Data items
※

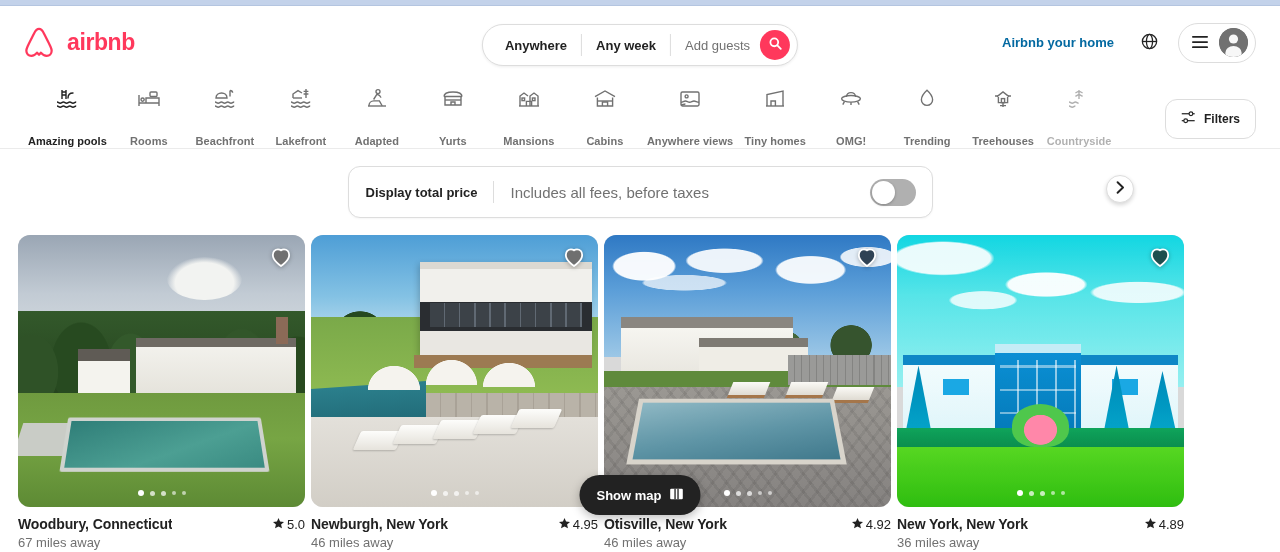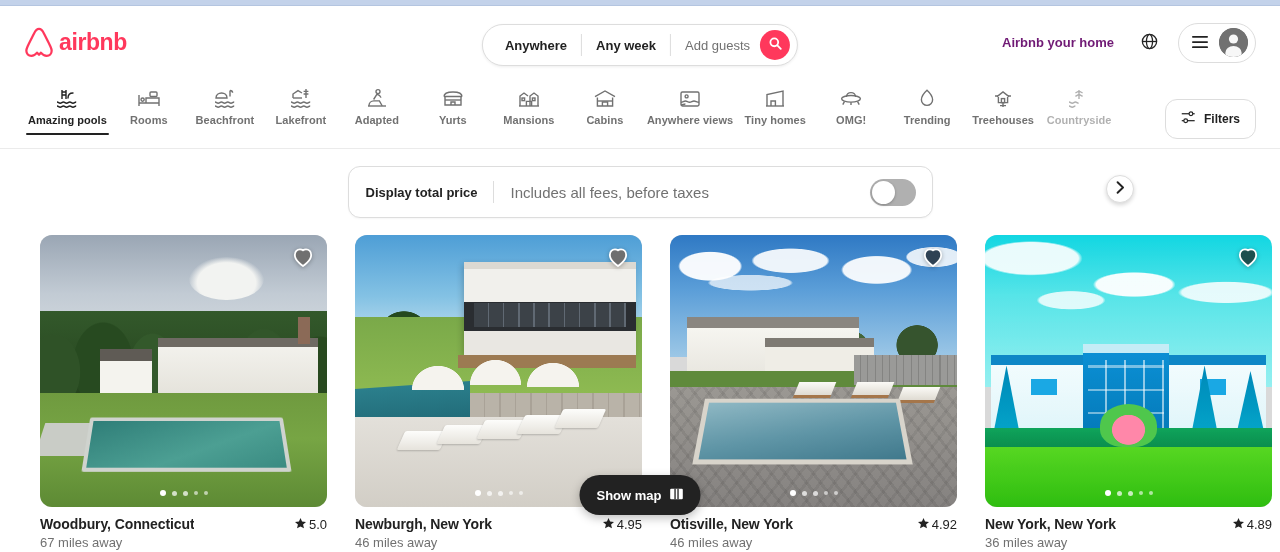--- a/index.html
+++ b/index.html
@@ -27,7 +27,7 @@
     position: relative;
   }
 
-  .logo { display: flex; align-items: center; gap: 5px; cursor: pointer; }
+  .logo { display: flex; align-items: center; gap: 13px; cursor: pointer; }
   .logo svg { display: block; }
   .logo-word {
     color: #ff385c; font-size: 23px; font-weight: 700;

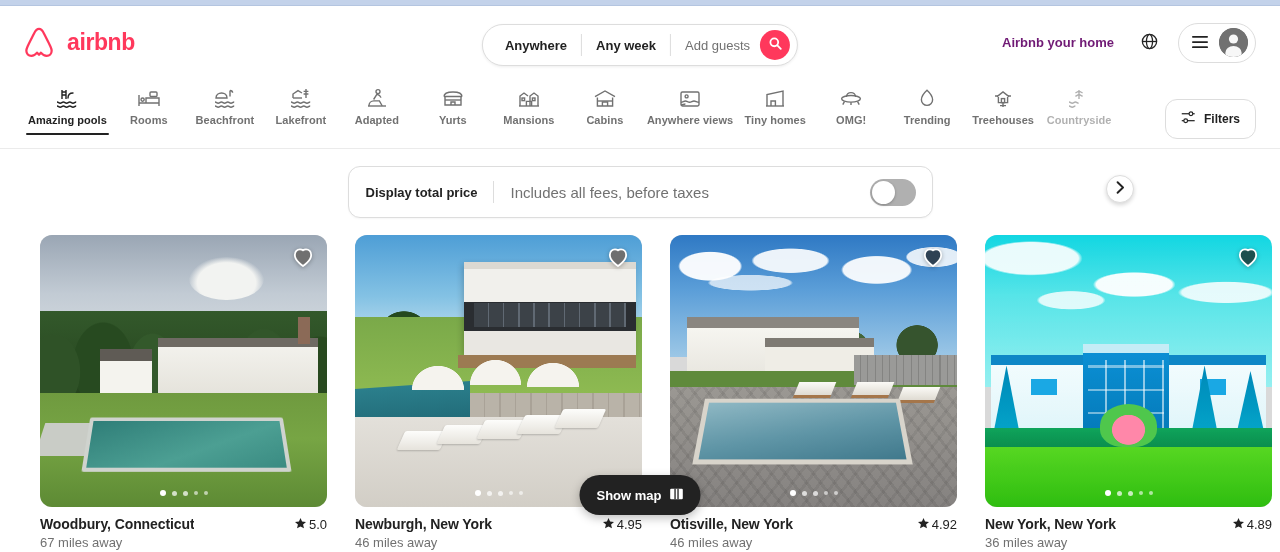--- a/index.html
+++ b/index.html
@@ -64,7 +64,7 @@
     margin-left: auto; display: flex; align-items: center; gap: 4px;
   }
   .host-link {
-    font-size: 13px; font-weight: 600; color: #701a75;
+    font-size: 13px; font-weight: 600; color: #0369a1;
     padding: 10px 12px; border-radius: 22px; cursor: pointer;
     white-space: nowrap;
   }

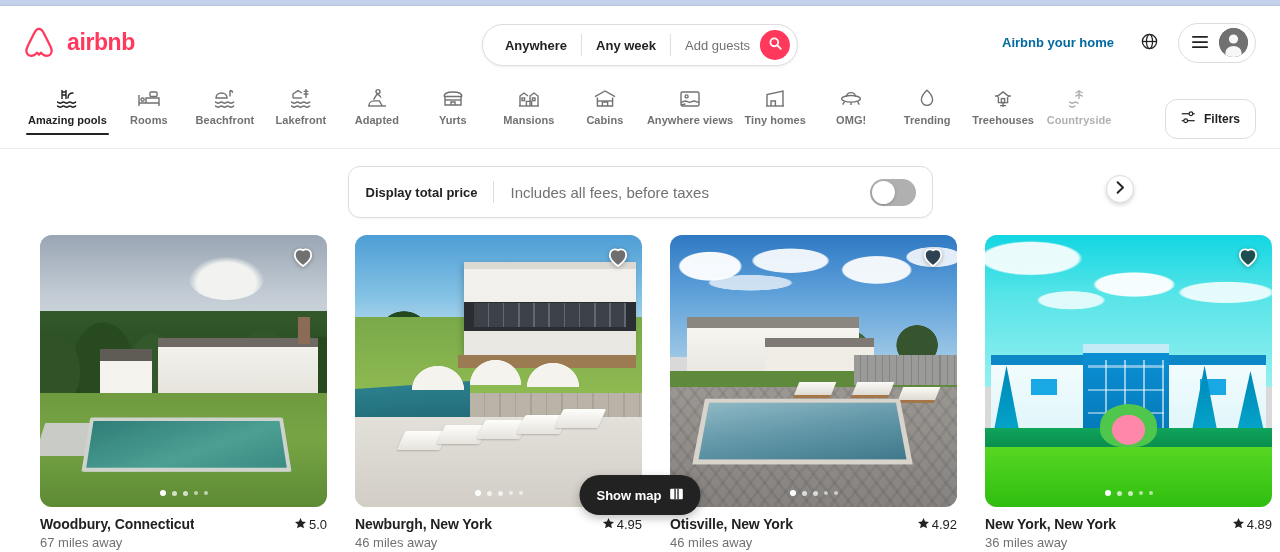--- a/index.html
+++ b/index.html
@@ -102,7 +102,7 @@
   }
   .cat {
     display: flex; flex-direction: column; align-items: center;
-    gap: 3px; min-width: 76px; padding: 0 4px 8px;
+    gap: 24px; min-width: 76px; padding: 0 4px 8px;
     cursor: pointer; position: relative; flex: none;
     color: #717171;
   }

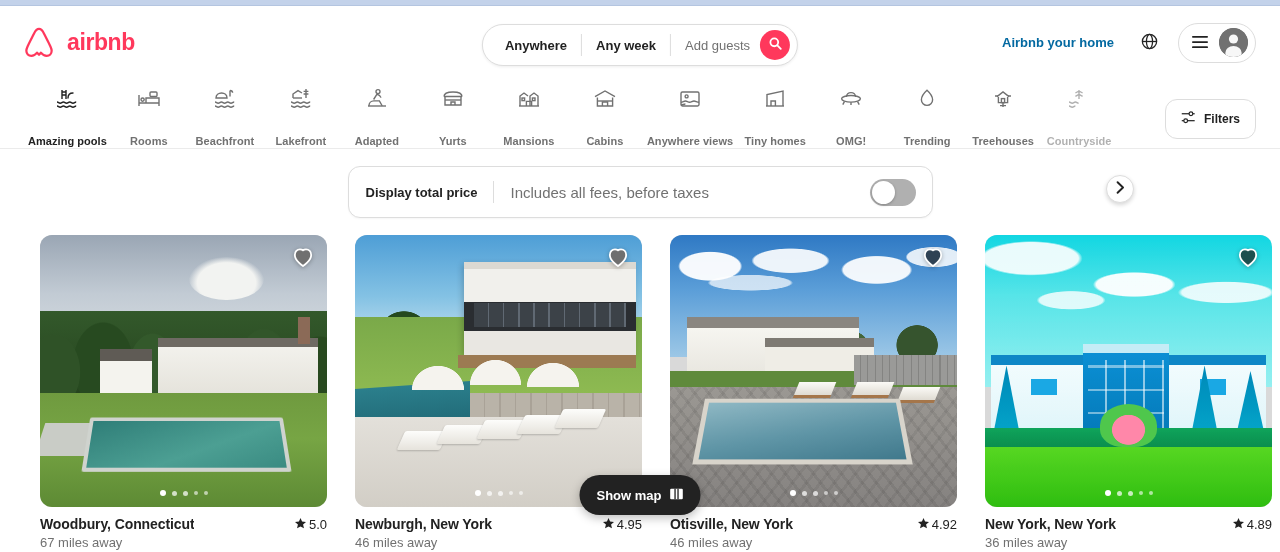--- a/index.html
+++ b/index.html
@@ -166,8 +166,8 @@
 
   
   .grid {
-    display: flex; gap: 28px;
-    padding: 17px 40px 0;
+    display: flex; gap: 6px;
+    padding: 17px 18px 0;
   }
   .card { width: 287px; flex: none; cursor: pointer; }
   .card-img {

※

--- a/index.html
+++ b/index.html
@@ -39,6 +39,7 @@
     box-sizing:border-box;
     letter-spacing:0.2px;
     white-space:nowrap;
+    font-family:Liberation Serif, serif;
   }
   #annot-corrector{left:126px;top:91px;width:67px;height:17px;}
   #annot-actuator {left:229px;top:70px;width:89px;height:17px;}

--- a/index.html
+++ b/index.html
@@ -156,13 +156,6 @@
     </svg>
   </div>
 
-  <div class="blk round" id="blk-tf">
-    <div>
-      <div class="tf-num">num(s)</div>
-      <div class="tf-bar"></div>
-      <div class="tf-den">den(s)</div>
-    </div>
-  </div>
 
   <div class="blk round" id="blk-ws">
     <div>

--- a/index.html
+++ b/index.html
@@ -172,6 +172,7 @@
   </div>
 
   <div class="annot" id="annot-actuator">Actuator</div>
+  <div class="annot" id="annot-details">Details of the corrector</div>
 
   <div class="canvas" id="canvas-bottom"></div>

※

■ What you will do
Return every line from the entries above that contains the word "align".

■ Exercise solution
-  .logo { display: flex; align-items: center; gap: 5px; cursor: pointer; }
+  .logo { display: flex; align-items: center; gap: 13px; cursor: pointer; }
     margin-left: auto; display: flex; align-items: center; gap: 4px;
     display: flex; flex-direction: column; align-items: center;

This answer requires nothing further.